Куда точно ехали, Алешка не знал, но догадывался. После всего свалившегося на него – в голове была полнейшая карусель. «Вот уж воистину удружил братец… Господи, неужели сегодняшним числом я?.. Я буду… в первый раз в своей жизни?.. Господи, помоги мне, эх, да что же это я?..» – У него неожиданно от нарастающей неуверенности перехватило дыхание. Он уже не замечал дымчатых, сугробистых облаков, что вяло тянулись по смеркавшимся небесам, цепляясь за макушки деревьев и тусклые в этот час кресты соборов, не видел он и первых, похожих на рассыпанное серебро звезд, что до времени робко проблескивали сквозь унылую вязь оголенных ветвей.
Шальное приглашение адъютанта теперь мучило и томило душу. Раздражало и беспечное спокойствие Дмитрия. В этой композиции он вновь наслаждался прикуренной папиросой и лукаво улыбался чему-то своему, крайне далекому от переживаний младшего брата. Алешке же не сиделось, точно гвозди были под ним. Ему и «чесалось» хоть одним глазком узреть этот скрытый от общества тайный мир греха и порока, но дико и пугливо было вообразить даже в мыслях, что могло ожидать его там… Он, конечно, понимал и был уверен, что ни наставников «потешки», ни родственников, ни знакомых, никого, кроме доступных девок, там не окажется. Так, во всяком случае, говорил Белоклоков, в этом решительно заверил его и Митя. И все же путаный клубок мыслей не давал ни на секунду покоя его голове.
«Как поведу себя? Не осрамлюсь ли? Ах, шут, похоже, придется прежде говорить… о чем? Вдруг да меня поднимут на смех?.. То-то будет позор: ведь я ровным счетом ничего не знаю. Нет, это только по словам Дмитрия все легко и просто… По его словам, я и сам до всего дойду. С мужчинами, дескать, по первости всегда так, а потом р-раз – и в дамки. Чего бояться? Ну-ну… А вдруг сяду в лужу?»

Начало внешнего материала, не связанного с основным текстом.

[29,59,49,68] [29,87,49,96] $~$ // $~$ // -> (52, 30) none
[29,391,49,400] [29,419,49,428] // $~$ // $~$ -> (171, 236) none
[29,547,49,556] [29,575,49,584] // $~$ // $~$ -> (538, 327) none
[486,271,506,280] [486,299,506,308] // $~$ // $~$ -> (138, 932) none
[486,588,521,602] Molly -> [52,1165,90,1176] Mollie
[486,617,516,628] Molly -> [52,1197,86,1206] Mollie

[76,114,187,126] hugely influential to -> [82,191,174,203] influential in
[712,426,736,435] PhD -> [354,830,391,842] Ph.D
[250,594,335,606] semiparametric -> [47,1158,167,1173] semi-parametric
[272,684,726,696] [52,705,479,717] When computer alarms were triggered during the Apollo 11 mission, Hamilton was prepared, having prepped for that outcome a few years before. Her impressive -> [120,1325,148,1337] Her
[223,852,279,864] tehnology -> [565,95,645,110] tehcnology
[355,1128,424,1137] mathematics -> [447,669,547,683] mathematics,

Алешу пробил пот, когда он представил, что ему придется остаться в одной комнате один на один с чужой ему женщиной, и, быть может, случится, с нею еще что-то надо будет делать… Раздумывая таким образом, он вообразил это совсем невозможным, особенно когда перед глазами мелькнуло нежное лицо незнакомки, в которую он уже второй месяц был бесконечно влюблен. «Но ведь безответно? – успокаивал он себя теперь. – И все-таки лучше отказаться. Что проще сейчас соскочить и отправиться восвояси? Все это пошло и гадко, и главное – ни к чему».

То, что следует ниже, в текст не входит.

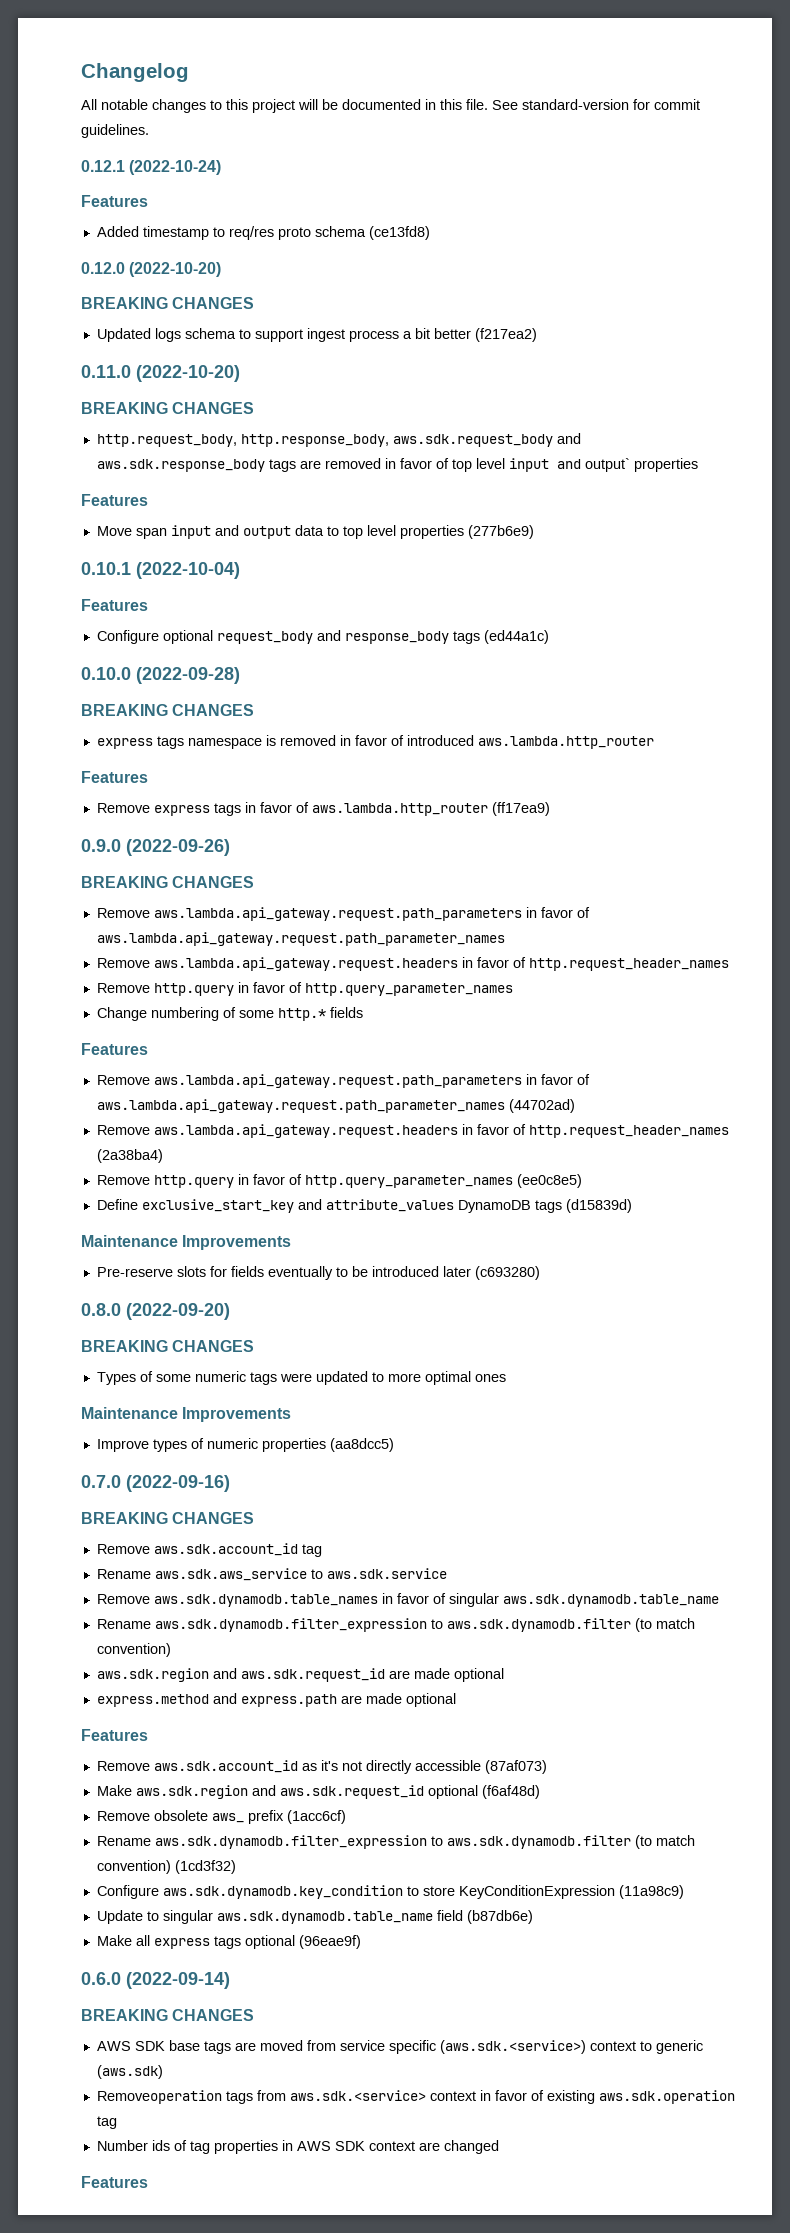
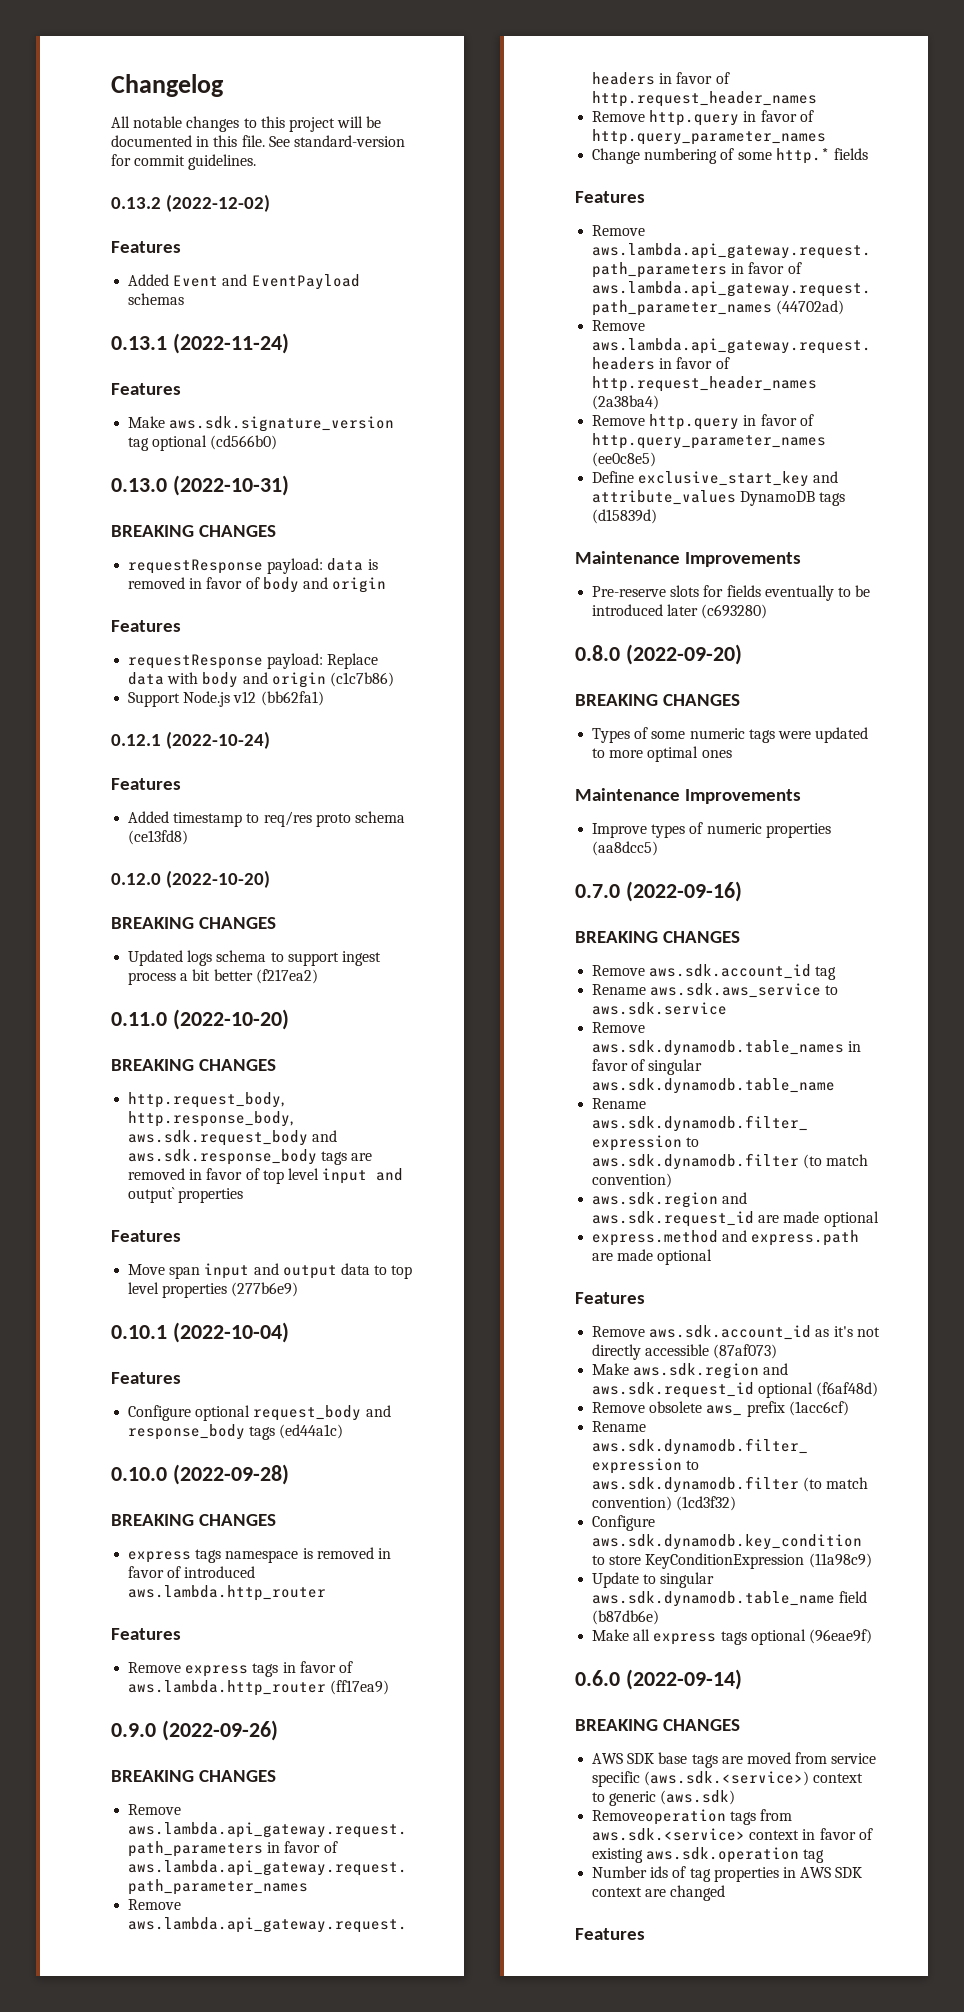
(149, 131) none -> [111,194,271,212] [111,241,181,253] [128,274,360,290] [128,293,185,305] [111,333,289,354] [111,383,181,395] [128,416,395,432] [128,435,278,451] [111,475,289,496] [111,525,277,537] [128,558,378,574] [128,577,387,593] [111,620,181,632] [128,653,379,669] [128,672,394,688] [128,691,324,707] // 0.13.2 (2022-12-02) // Features // Added Event and EventPayload schemas // 0.13.1 (2022-11-24) // Features // Make aws.sdk.signature_version tag optional (cd566b0) // 0.13.0 (2022-10-31) // BREAKING CHANGES // requestResponse payload: data is removed in favor of body and origin // Features // requestResponse payload: Replace data with body and origin (c1c7b86) // Support Node.js v12 (bb62fa1)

Но тут его, как назло, опять начинал крутить и тыкать сверху и снизу каленой булавкой бес: «Когда еще доведется? Денег у меня для таких затей отродясь не было, а тут все оплатить вызвался Митин друг. Все же чертовски волнительно и любопытно: как это бывает? А если сбегу, что скажет корнет? Брат? Нет, не простят. Высмеют, попробуй потом подойти к ним. Эх, была не была! – выдохнул Алексей и, крепче связывая и убеждая себя данным словом старшим товарищам, решил идти до конца. “A la guerre, comme a la guerre!”[40 - На войне как на войне (фр.).] – так, кажется, смеется корнет, так буду смеяться, относиться к жизни и я». Угостившись папиросой, он даже повеселел от неожиданно принятого для себя решения, однако долго молчать не смог и, незаметно толкнув брата плечом, тихо спросил:
– А как это… хм, хм, словом, без чувств? Без души?.. Или ты всех любишь?
Митя серьезно посмотрел в доверительно-напряженные, глядевшие на него глаза, и уголки его губ дрогнули в улыбке.
– Что я смешного сказал? – сдавленным голосом, так, чтобы не слышал гусар, гусем прошипел Алешка. – Их же много у тебя? Не тяжело? Неужели на всех сердца хватает?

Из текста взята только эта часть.